Let me know if we want a separate meta issue to track general size improvements for the generators, or if we just want to use this one as reference 🙂

cc. @eiriktsarpalis

Known Workarounds

Don’t use the generators at all. Not desireable due to performance and trimming concerns.

Configuration

  • System.Text.Json 7.0.0-rc.2.22472.3

About this issue

  • Original URL
  • State: closed
  • Created 2 years ago
  • Comments: 24 (24 by maintainers)

Most upvoted comments

Yup, sounds good! Still a regression (which is by design) compared to no generators, but it’s much better than before 🙂 I’ll run a couple pipelines and leave an updated size diff here using the latest nightly build just for future reference. Thank you for all the help!! 🙌

“This can also be controlled by modelling your DTOs to be serialization-only (e.g. by removing public constructors or property setters).”

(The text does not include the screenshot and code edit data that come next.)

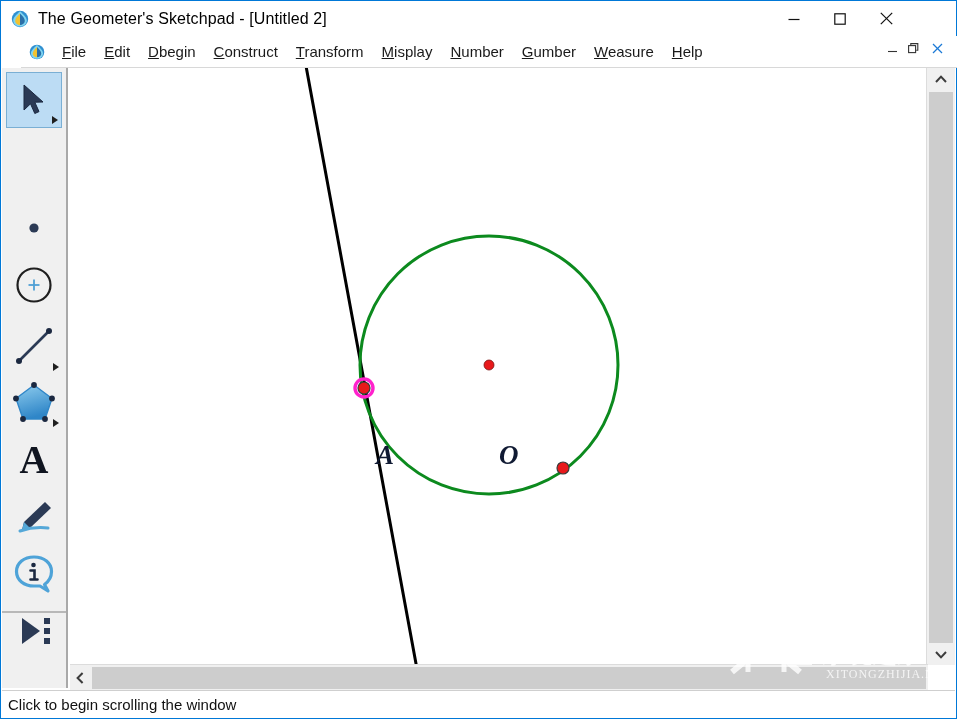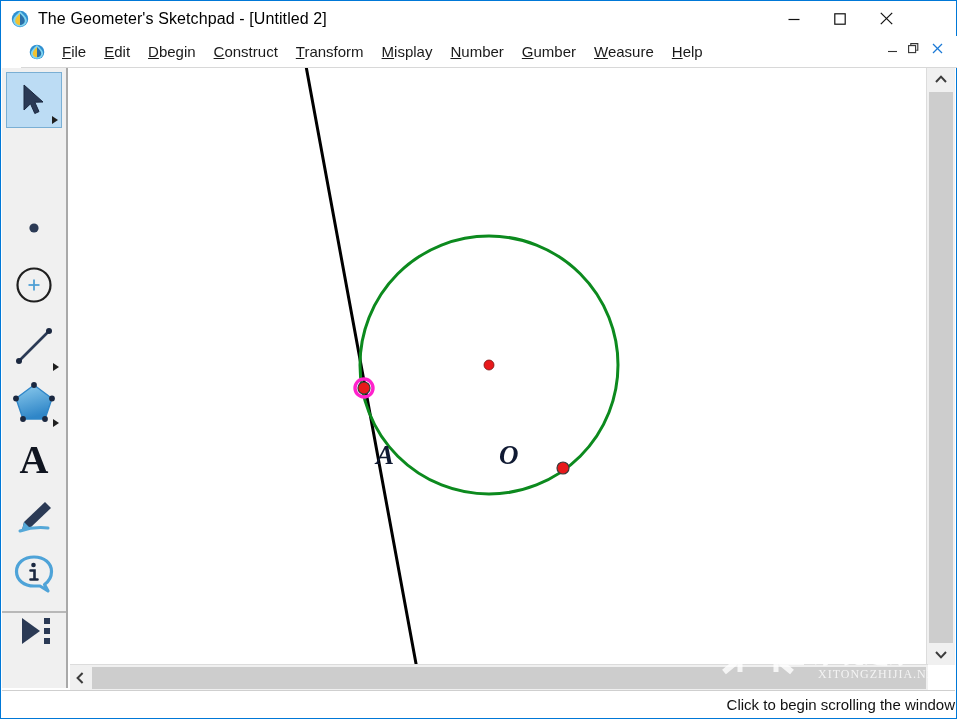--- a/index.html
+++ b/index.html
@@ -231,33 +231,32 @@
   #status-bar {
     position: absolute;
     left: 1px;
     bottom: 1px;
     width: 953px;
     height: 26px;
     background: #ffffff;
     border-top: 1px solid #cfcfcf;
     display: flex;
     align-items: center;
-    justify-content: flex-end;
   }
   #status-text {
     font-size: 15px;
     color: #111111;
     margin-left: 6px;
     font-family: "Liberation Sans", sans-serif;
   }
 
   
   #watermark {
     position: absolute;
-    right: 18px;
+    right: 10px;
     bottom: 30px;
     width: 220px;
     height: 60px;
     pointer-events: none;
     opacity: 0.92;
   }
 </style>
 </head>
 <body>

Possibly a dumb question, but how would one create instances of these models to serialize then 😅

I will also say I understand the point about diminishing returns though, I think maybe it’s less noticeable now given that there’s still the issue with too much generated code not being shared and also non-public members and ignored ones still being included in the generated metadata (ie. a mix of this issue, #77675 and #66679). Once those are addressed I agree it’s possible that such a serialization-only mode wouldn’t seem worth it anymore. Either way, it does seem like something we should only potentially reconsider again once these other issues are addressed, so yeah makes sense to shelve that for now 🙂

cc: @SilentCC who volunteered to help with JsonIgnore investigation

Having that be changed to be opt-in sounds like a great solution to me. I’d also be happy to help if you wanted to try this out with a nightly build from a PR, I could use it in the Store and see how much of an impact it’d have, so we can get an idea 🙂

We could, although it’s likely some users will take a dependency on the .NET 7 behavior. We’d need to file a breaking change.

@eiriktsarpalis I think it makes sense to remove them completely, users can add them back if they need them, right?

“Is this project public by any chance?”

It’s the Microsoft Store, so it’s unfortunately not public 😅 Happy to direct you to the repo though and help creating a repro if you ping me on Teams.